Alexander Sergeyevich Lenkov (; 17 May 1943 – 21 April 2014) was a Soviet-Russian film, stage and voice actor. He is probably best known for his voice acting in animated films and dubbing the foreign movies to Russian. He is the Russian voice of Mundungus Fletcher in Harry Potter and the Deathly Hallows – Part 1 (2010).

Alexander Lenkov was born in the town of Rasskazovo in Tambov Oblast, Russia, in 1943. His family soon moved to Moscow where he had lived ever since. In 1961–64 studied at the school-studio of Yuri Zavadsky at the Mossovet Theatre. Upon graduation Lenkov became an actor of the Mossovet Theatre.
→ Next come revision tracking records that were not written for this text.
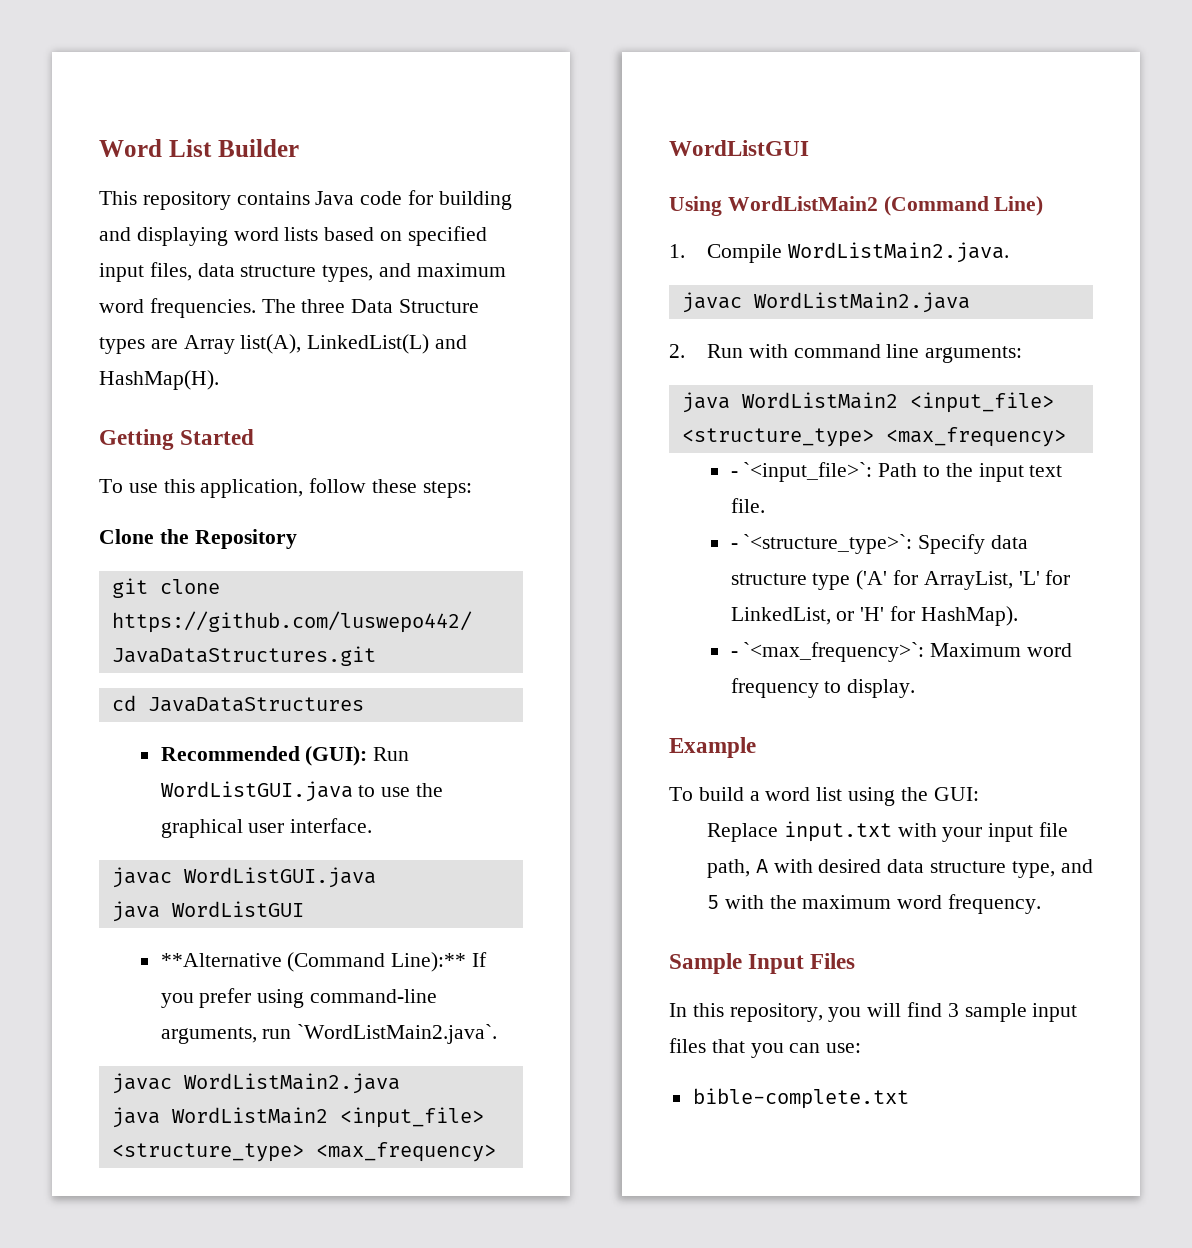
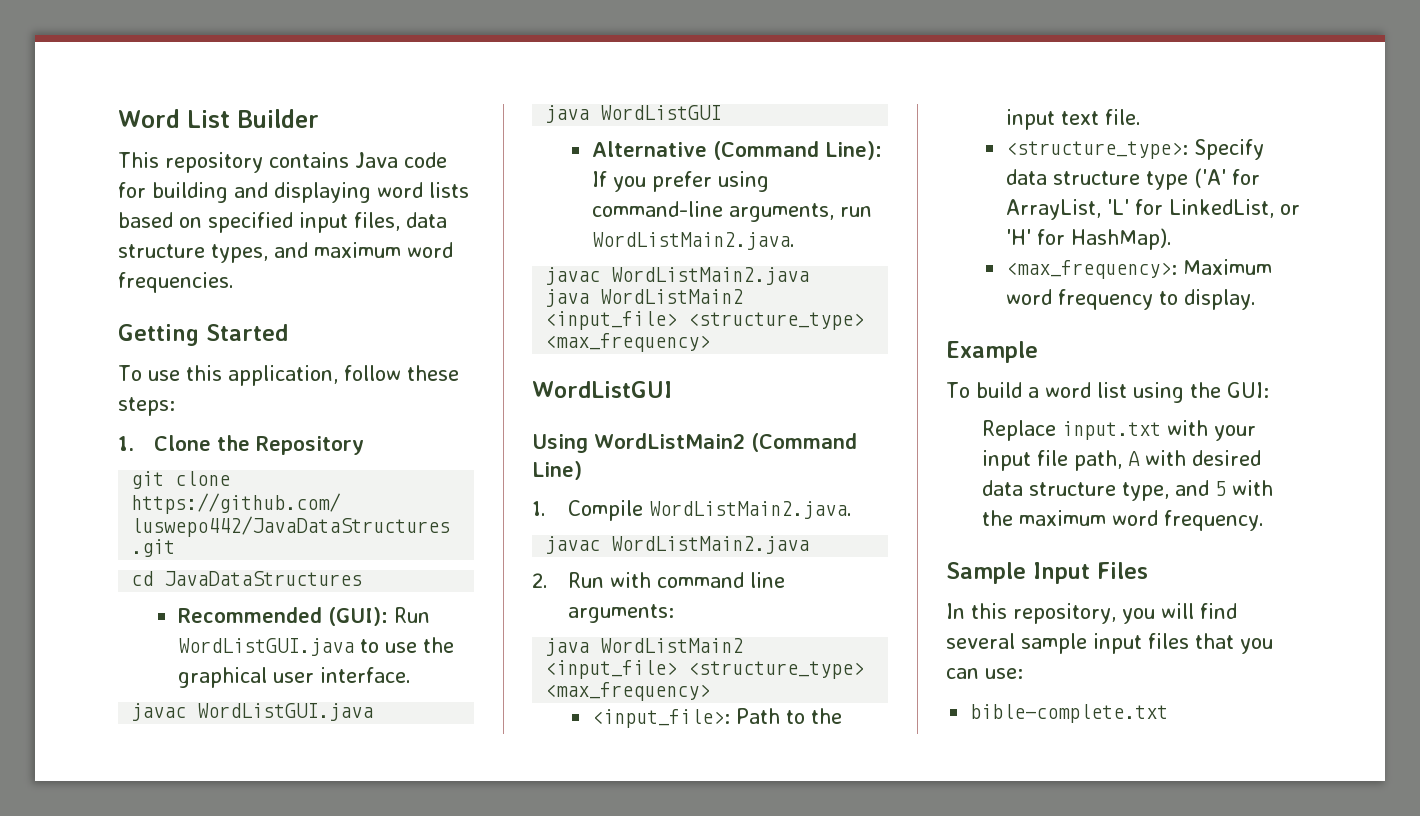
- The three Data Structure types are Array list(A), LinkedList(L) and HashMap(H).
- Clone the Repository
+ 1. Clone the Repository
- **Alternative (Command Line):** If you prefer using command-line arguments, run `WordListMain2.java`.
+ Alternative (Command Line): If you prefer using command-line arguments, run WordListMain2.java.
- - `<input_file>`: Path to the input text file.
+ <input_file>: Path to the input text file.
- - `<structure_type>`: Specify data structure type ('A' for ArrayList, 'L' for LinkedList, or 'H' for HashMap).
+ <structure_type>: Specify data structure type ('A' for ArrayList, 'L' for LinkedList, or 'H' for HashMap).
- - `<max_frequency>`: Maximum word frequency to display.
+ <max_frequency>: Maximum word frequency to display.
- In this repository, you will find 3 sample input files that you can use:
+ In this repository, you will find several sample input files that you can use:

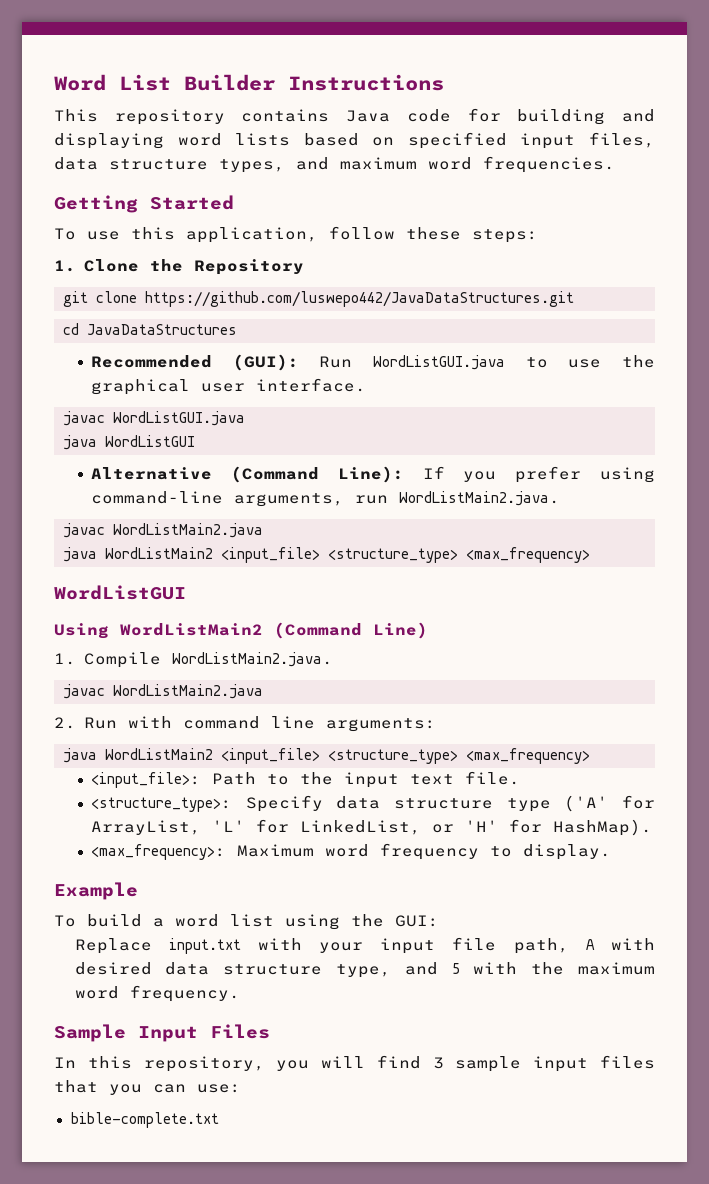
- Word List Builder
+ Word List Builder Instructions
- In this repository, you will find several sample input files that you can use:
+ In this repository, you will find 3 sample input files that you can use:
Lenkov was a character actor whose career spanned over five decades. He starred in over a hundred feature and television films and in over 60 theatre productions. Taught at Gerasimov Institute of Cinematography (VGIK) in 2004–2014.
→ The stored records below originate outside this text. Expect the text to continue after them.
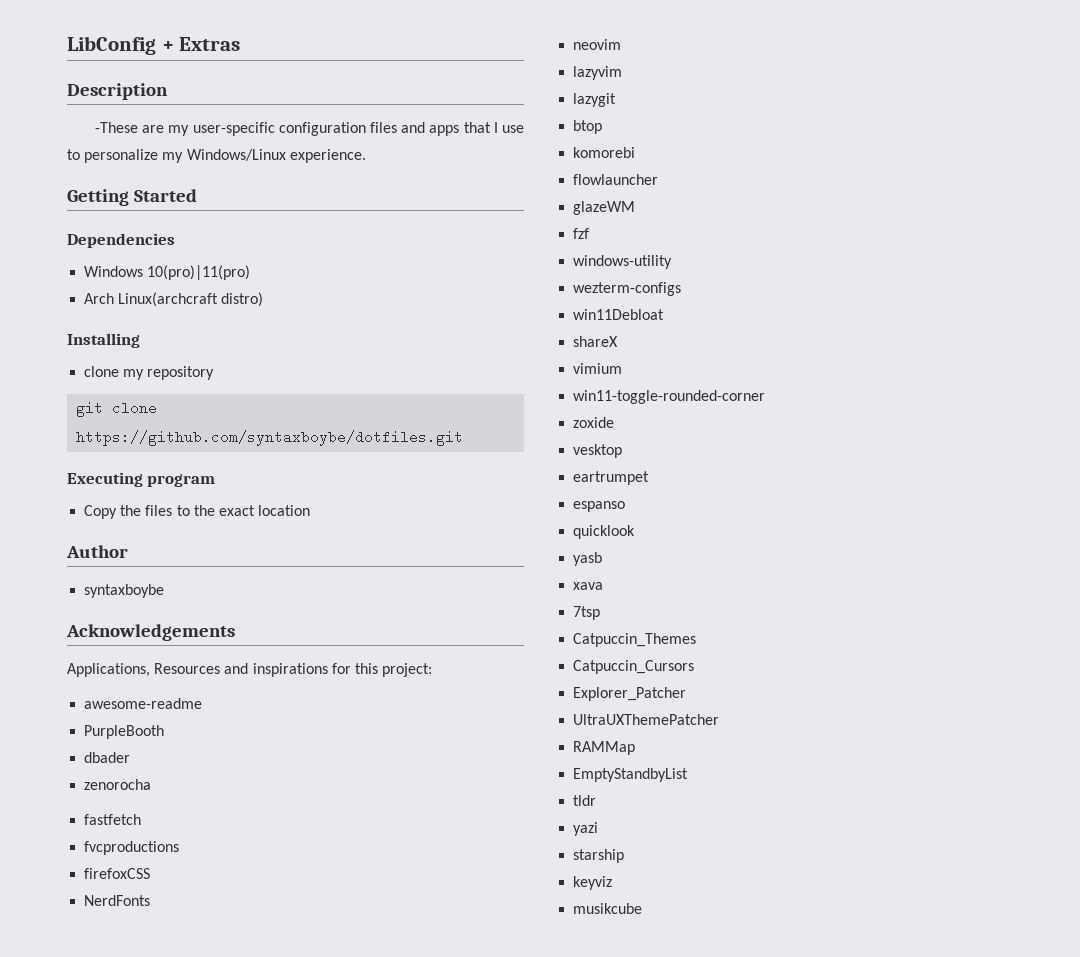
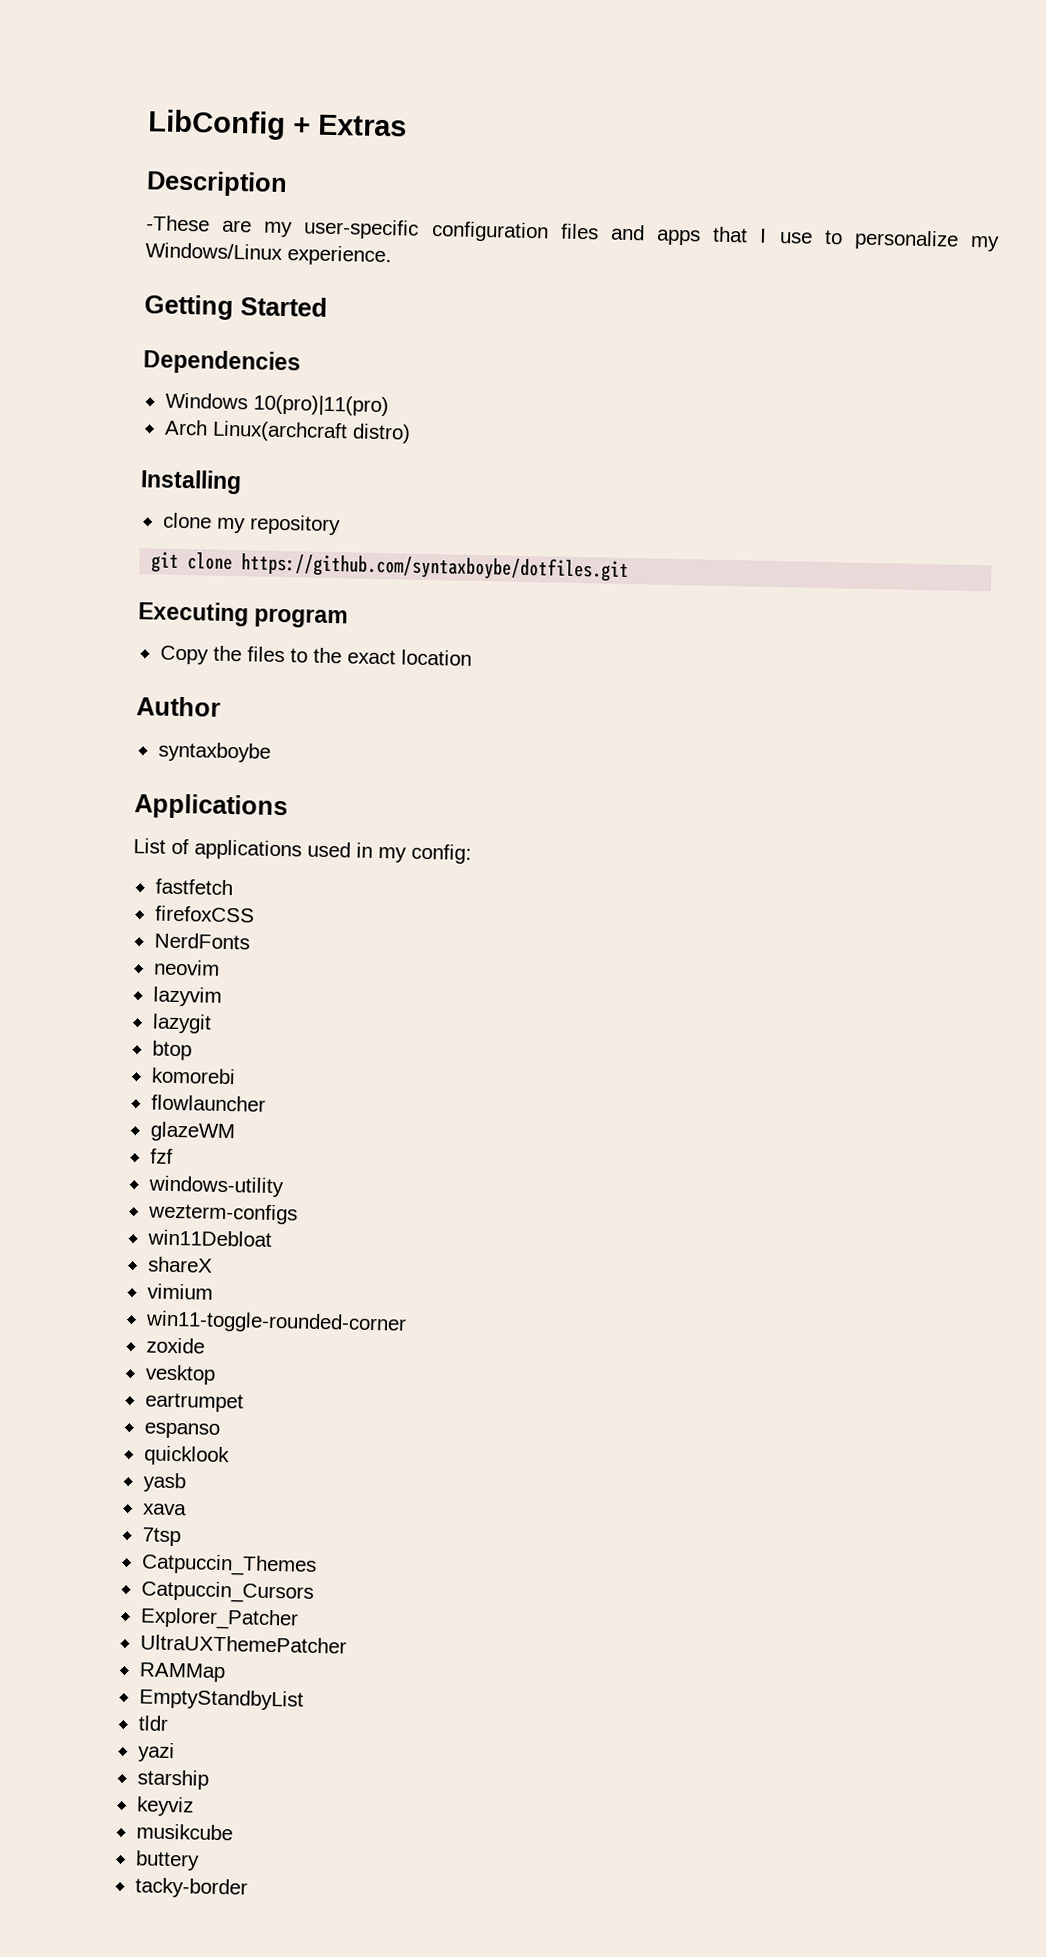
- Acknowledgements
- Applications, Resources and inspirations for this project:
- awesome-readme
- PurpleBooth
- dbader
- zenorocha
+ Applications
+ List of applications used in my config:
- fvcproductions
+ buttery
+ tacky-border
In 2001 he received two TEFIs for his work on television. Was awarded the Honored Artist of Russia in 1980 and the People's Artist of Russia in 1997.

He was married to his childhood sweetheart Elena from the early 1960s until his death. The couple had a daughter Ekaterina (b. 1969) together.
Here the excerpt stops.